Uma revisão de 28 estudos revela que o jejum intermitente pode trazer malefícios para pessoas acima de 60 anos, incluindo perda de massa muscular. A prática deve ser adotada com cautela e acompanhamento profissional.
Foto: Foto coloridade de mulher com gardo comendo algo saudável - Metrópoles

O jejum intermitente, uma estratégia popular para perda de peso e melhoria da saúde metabólica, pode apresentar riscos adicionais para pessoas acima de 60 anos, segundo um novo estudo publicado na revista Nutrients em 3 de junho. A pesquisa, realizada por cientistas da Universidade de Ningxia, na China, analisou dados de 28 estudos envolvendo 1.833 participantes.

Os pesquisadores dividiram os voluntários em três grupos etários: menores de 30 anos, de 30 a 44 anos e adultos com 45 anos ou mais. Embora a análise não tenha sido focada exclusivamente em idosos, os resultados oferecem insights sobre os impactos do jejum intermitente nessa faixa etária.

Os resultados gerais indicaram que o jejum intermitente está associado à redução do peso corporal e do índice de massa corporal (IMC) em todas as idades. Contudo, a pesquisa também revelou que parte da perda de peso pode ocorrer à custa da massa livre de gordura, que inclui músculos e outros tecidos.

A perda muscular é uma preocupação significativa, especialmente porque o envelhecimento já está ligado à diminuição da massa muscular, um processo conhecido como sarcopenia. A redução da musculatura pode aumentar os riscos de fraqueza, dificuldades em realizar atividades diárias e quedas.

Os especialistas recomendam que estratégias de emagrecimento para pessoas mais velhas sejam planejadas para preservar a musculatura. Além disso, embora o jejum intermitente tenha mostrado benefícios, como a redução de triglicerídeos e melhora da sensibilidade à insulina em adultos mais velhos, a qualidade das evidências foi considerada variada.

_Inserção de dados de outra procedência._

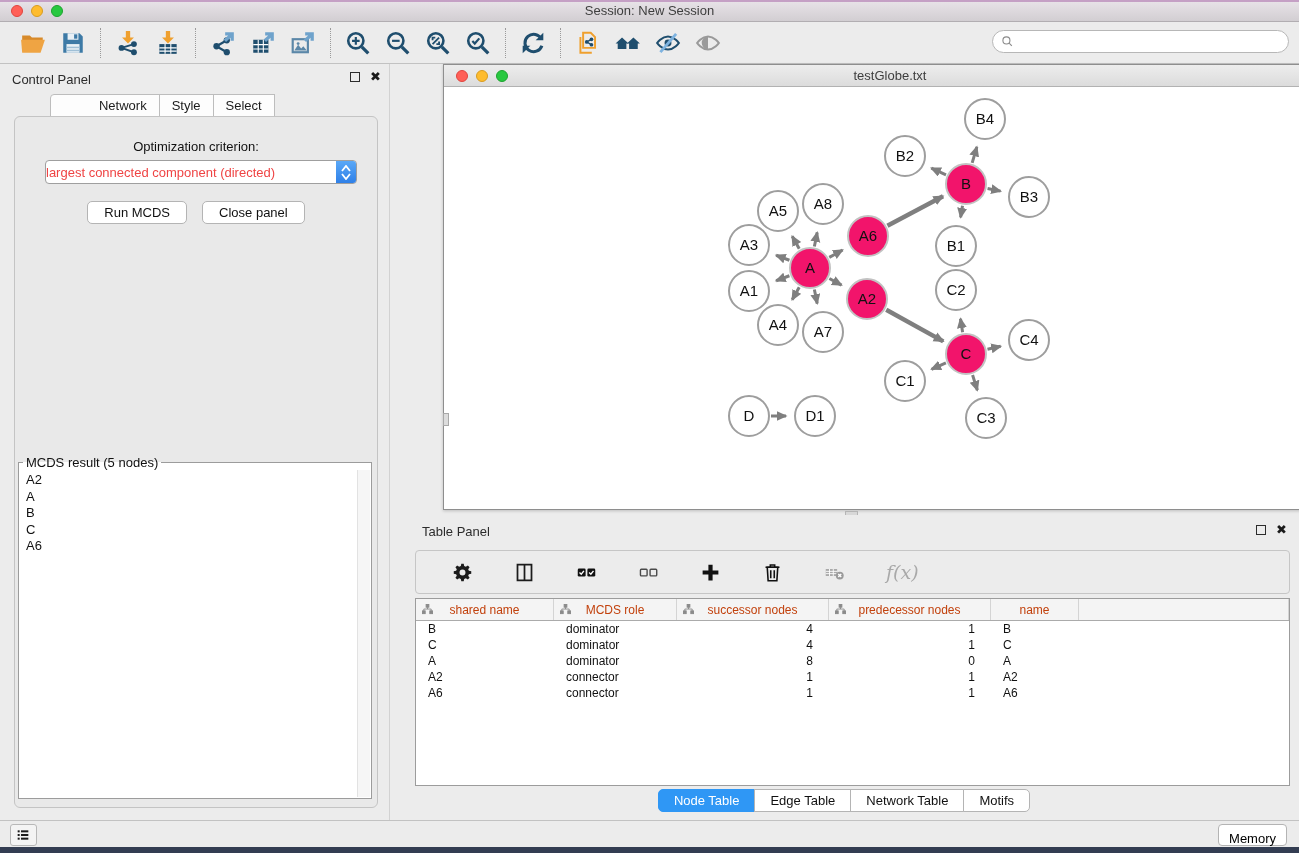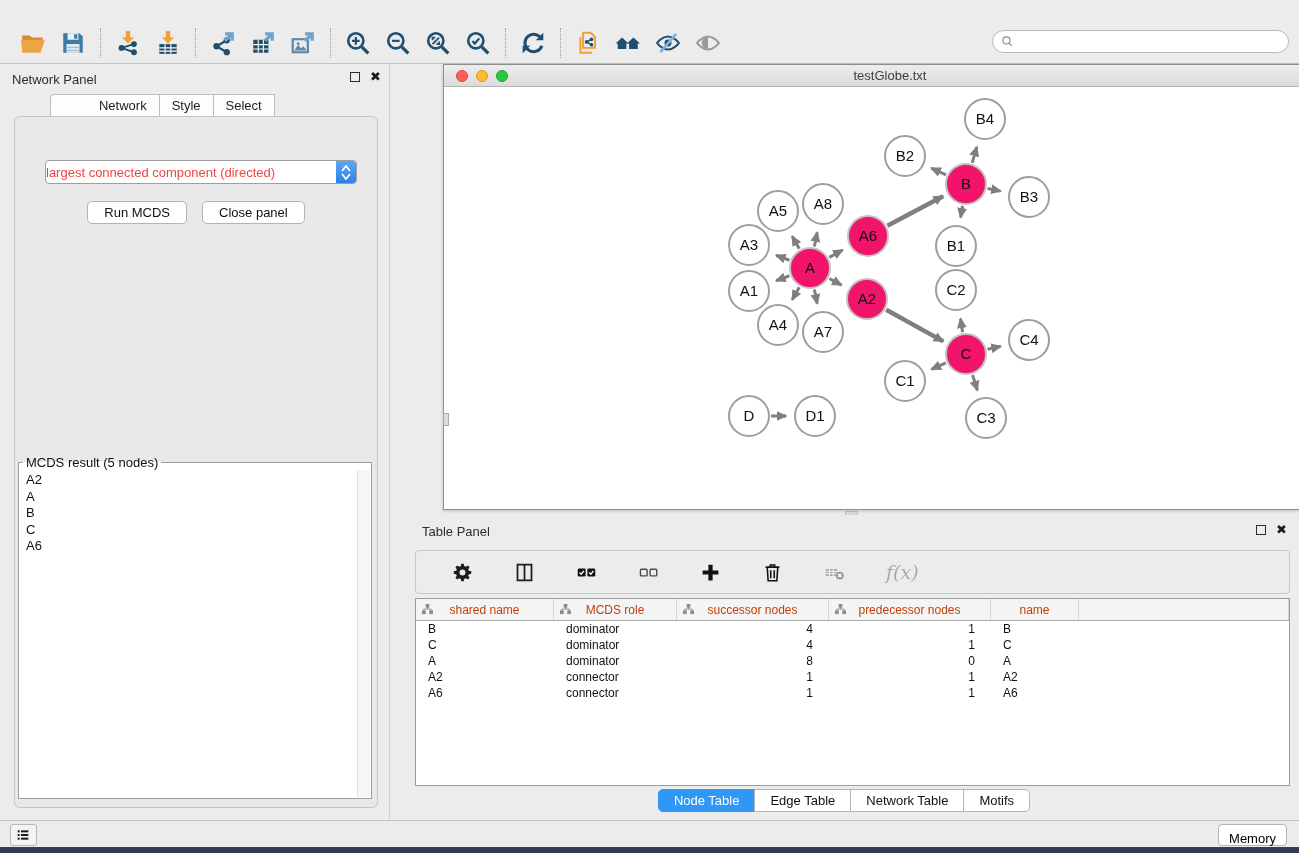--- a/index.html
+++ b/index.html
@@ -112,6 +112,14 @@
 
 <div id="app">
 
+  <div id="titlebar">
+    <div class="lights">
+      <span class="light red"></span>
+      <span class="light yellow"></span>
+      <span class="light green"></span>
+    </div>
+    <div class="tb-title">Session: New Session</div>
+  </div>
 
   <div id="toolbar">
 

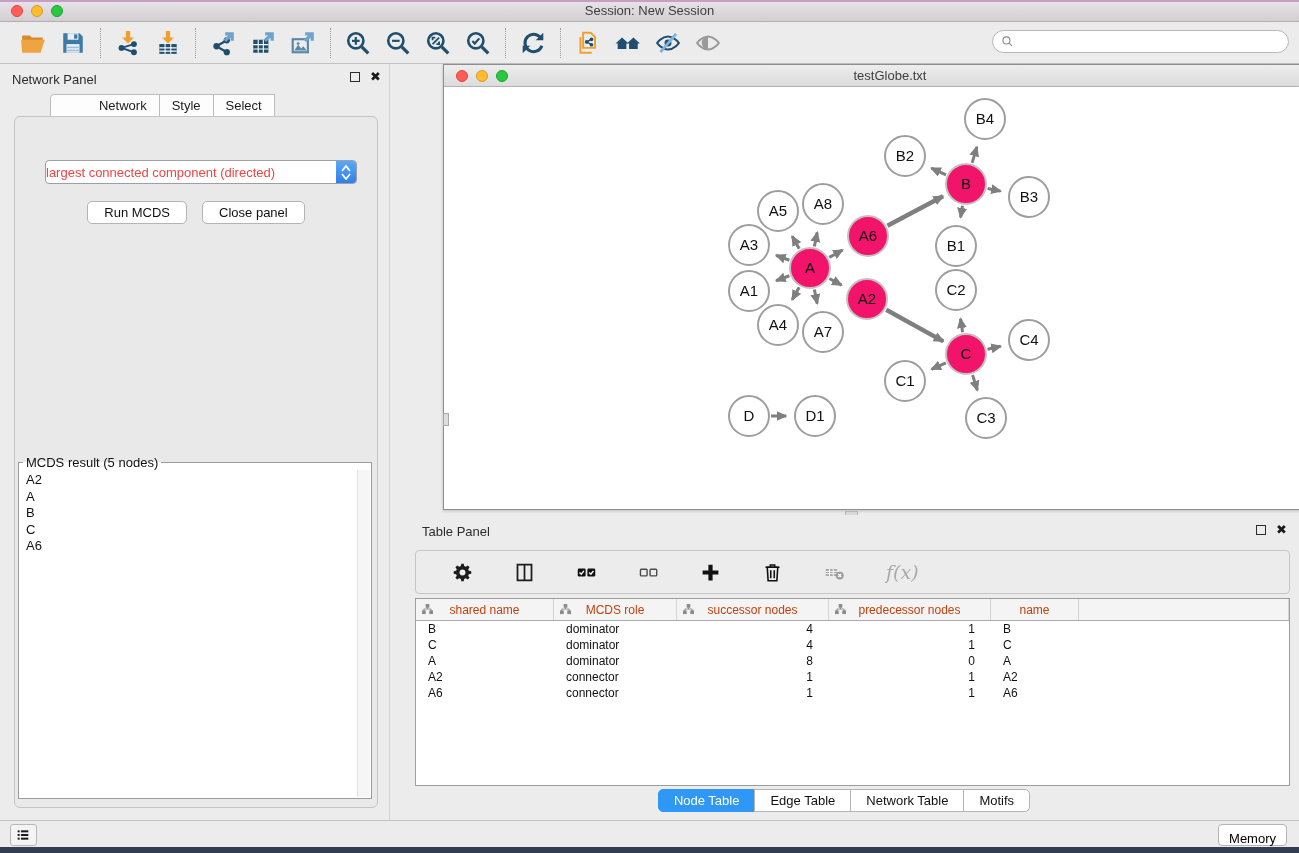--- a/index.html
+++ b/index.html
@@ -275,7 +275,7 @@
 
   <div id="control-panel">
     <div class="panel-head">
-      <span class="ph-title">Network Panel</span>
+      <span class="ph-title">Control Panel</span>
       <span class="ph-icons">
         <span class="ph-float"></span>
         <span class="ph-close">✖</span>

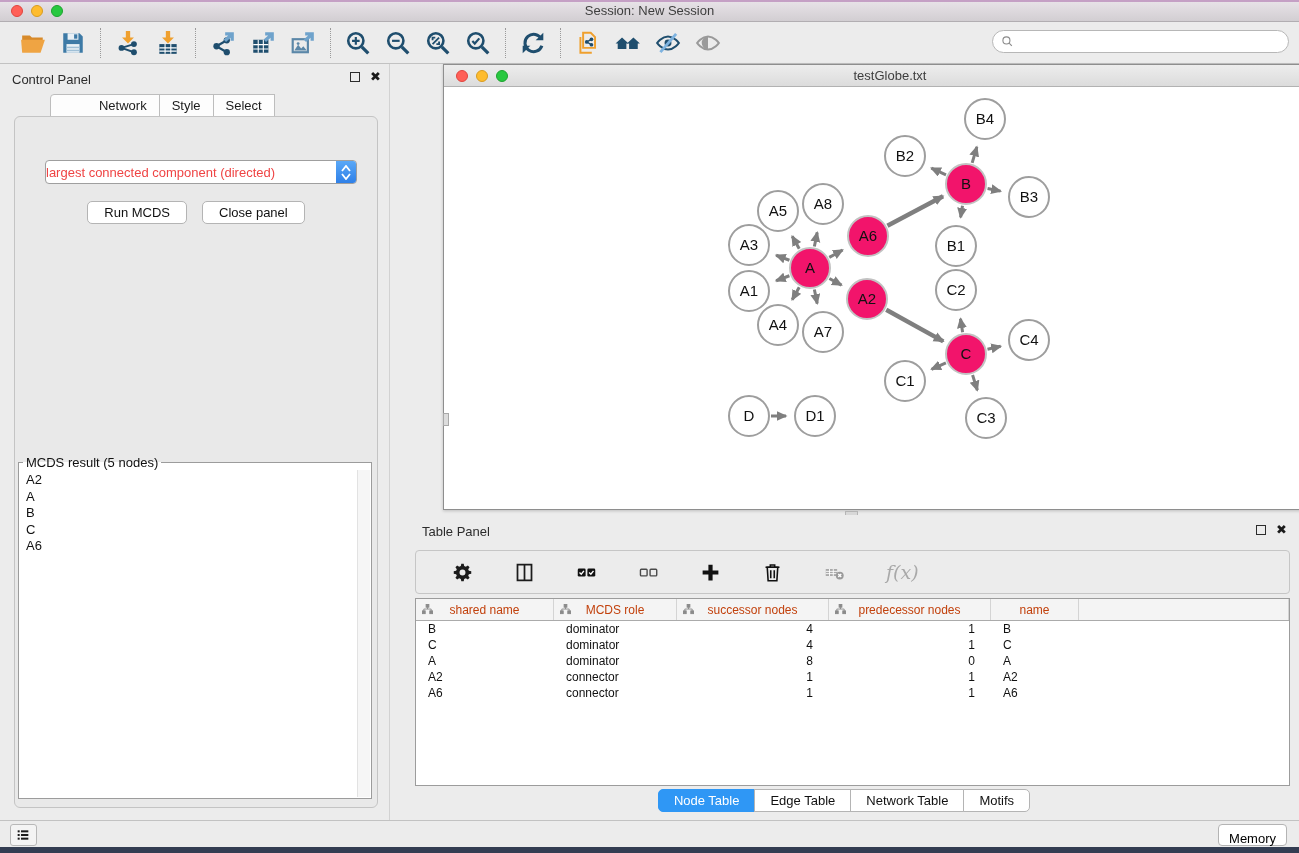--- a/index.html
+++ b/index.html
@@ -288,6 +288,7 @@
         <div class="cp-tab active">MCDS</div>
       </div>
     <div class="cp-content">
+      <div class="opt-label">Optimization criterion:</div>
       <div class="mac-select">
         <span class="sel-text">largest connected component (directed)</span>
         <span class="sel-step">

Os autores do estudo alertam que o jejum intermitente não deve ser visto como uma solução universal, pois as respostas ao método podem variar conforme a idade, estado de saúde e composição corporal. Para aqueles que desejam adotar essa prática após os 60 anos, é aconselhável buscar acompanhamento profissional, garantir a ingestão adequada de proteínas e realizar exercícios de força.

Em resumo, o estudo destaca que perder peso em pessoas mais velhas deve ser feito com cautela, priorizando a preservação da massa muscular.